What is Talos?
Talos is a modern OS designed to be secure, immutable, and minimal.
Its purpose is to host Kubernetes clusters, so it is tightly
integrated with Kubernetes.
Talos is based on the Linux kernel, and supports most cloud
platforms, bare metal, and most virtualization platforms. All system
management is done via an API, and there is no shell or interactive
console.
Why Talos?
Security
Talos reduces your attack surface by practicing the Principle of
Least Privilege (PoLP) and by securing the API with mutual TLS
(mTLS) authentication.
Predictability
Talos eliminates unneeded variables and reduces unknown factors in
your environment by employing immutable infrastructure ideology.
Evolvability
Talos simplifies your architecture and increases your ability to
easily accommodate future changes.
Built with Modern Technology
Features
Minimal
Talos consists of only a handful of binaries and shared libraries:
just enough to run containerd and a small set of system services.

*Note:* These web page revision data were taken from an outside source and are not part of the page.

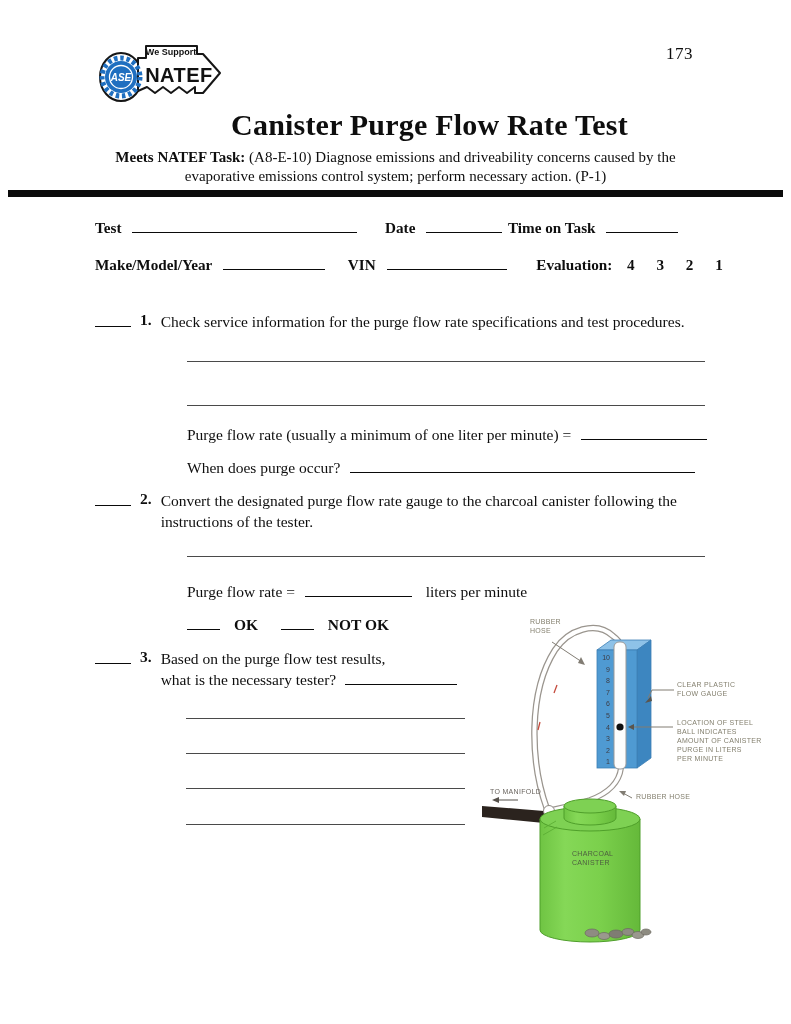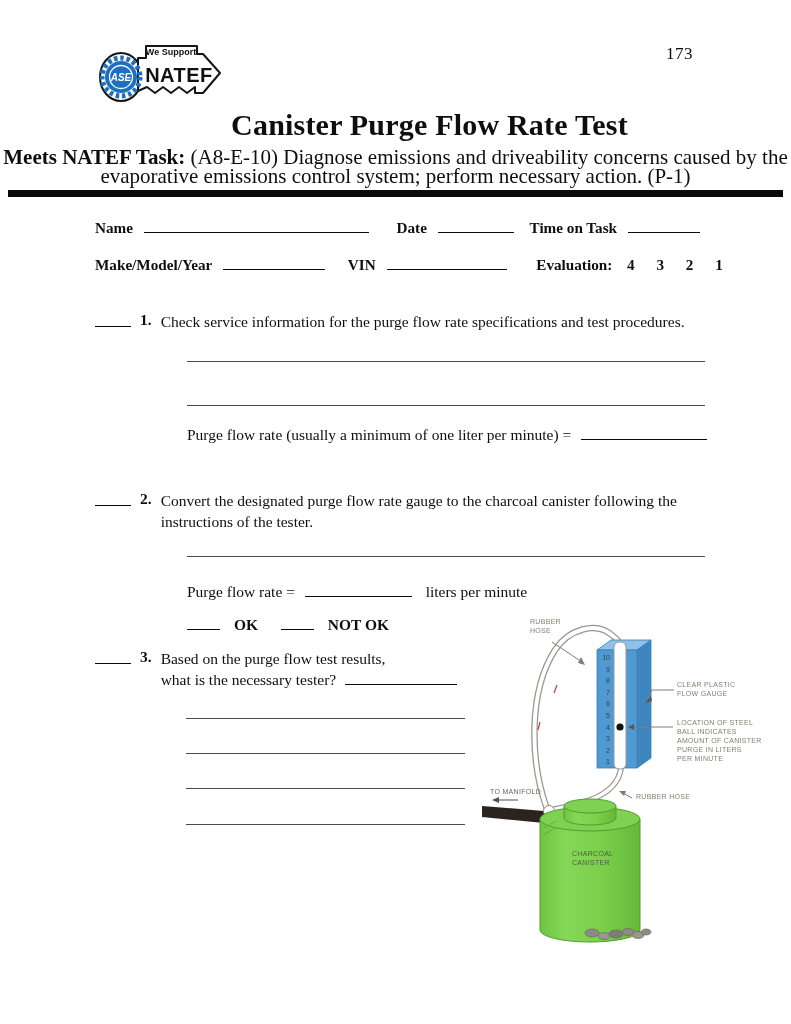"Meets NATEF Task: (A8-E-10) Diagnose" .subtitle { font-size: 21px -> 15px }
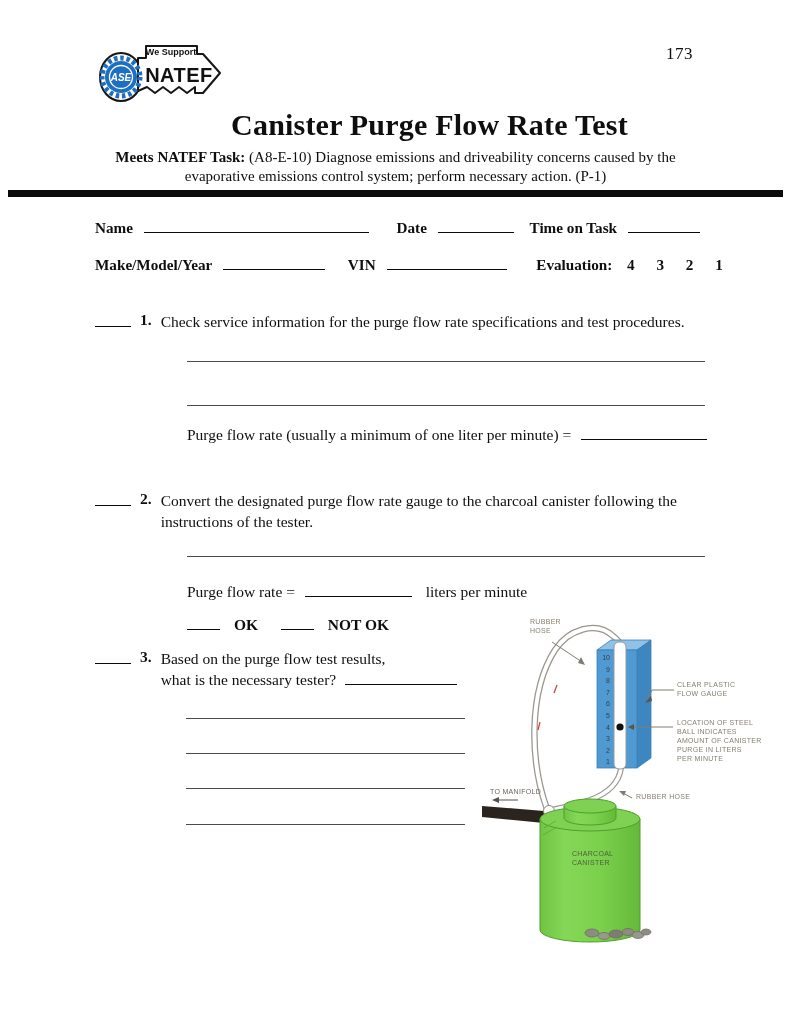"Name" b { text: Name -> Test }
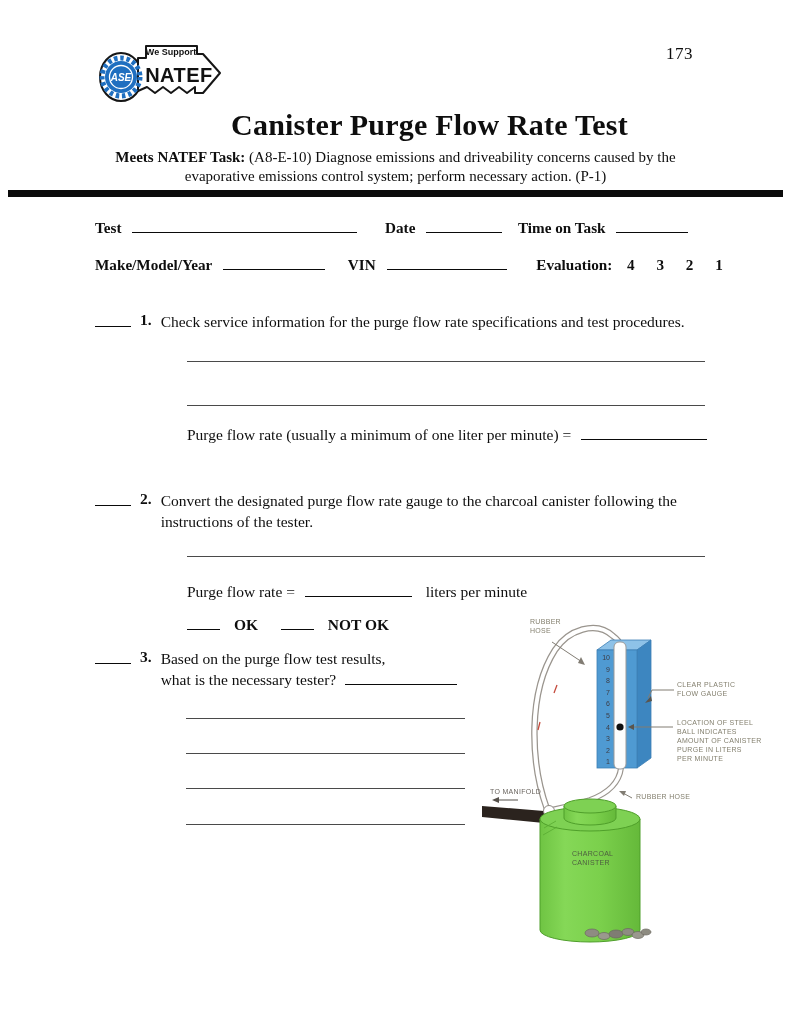"Time on Task" b { margin-left: 12px -> 2px }
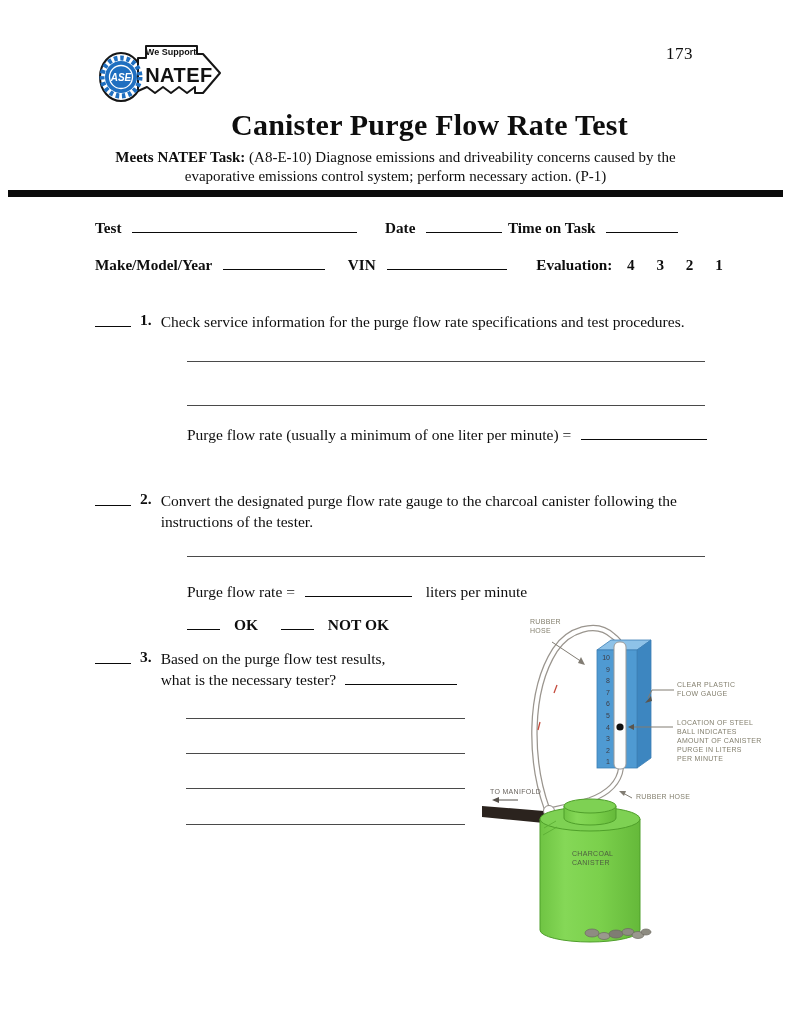"When does purge occur?" div.abs { html: none -> <div> <span>When does purge occur?</span> <span></span> </div> }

This aligns with NIST's recommendation in the
Application Container Security Guide.
Hardened
Talos is hardened by design and configuration:
-
We follow the
Kernel Self Protection Project
configuration recommendations.
-
We enable mutual TLS for the API.
-
We enforce the settings and configurations described in the
CIS
guidelines.
Immutable
Talos improves its security posture further by mounting the root
filesystem as read-only and removing any host-level access by
traditional means such as a shell and SSH.
Ephemeral
Talos runs in memory from a SquashFS, and persists nothing, leaving
the primary disk entirely to Kubernetes.
Current
We are committed to an n-1 adoption rate of upstream
Kubernetes, and the latest LTS Linux kernel will always be used.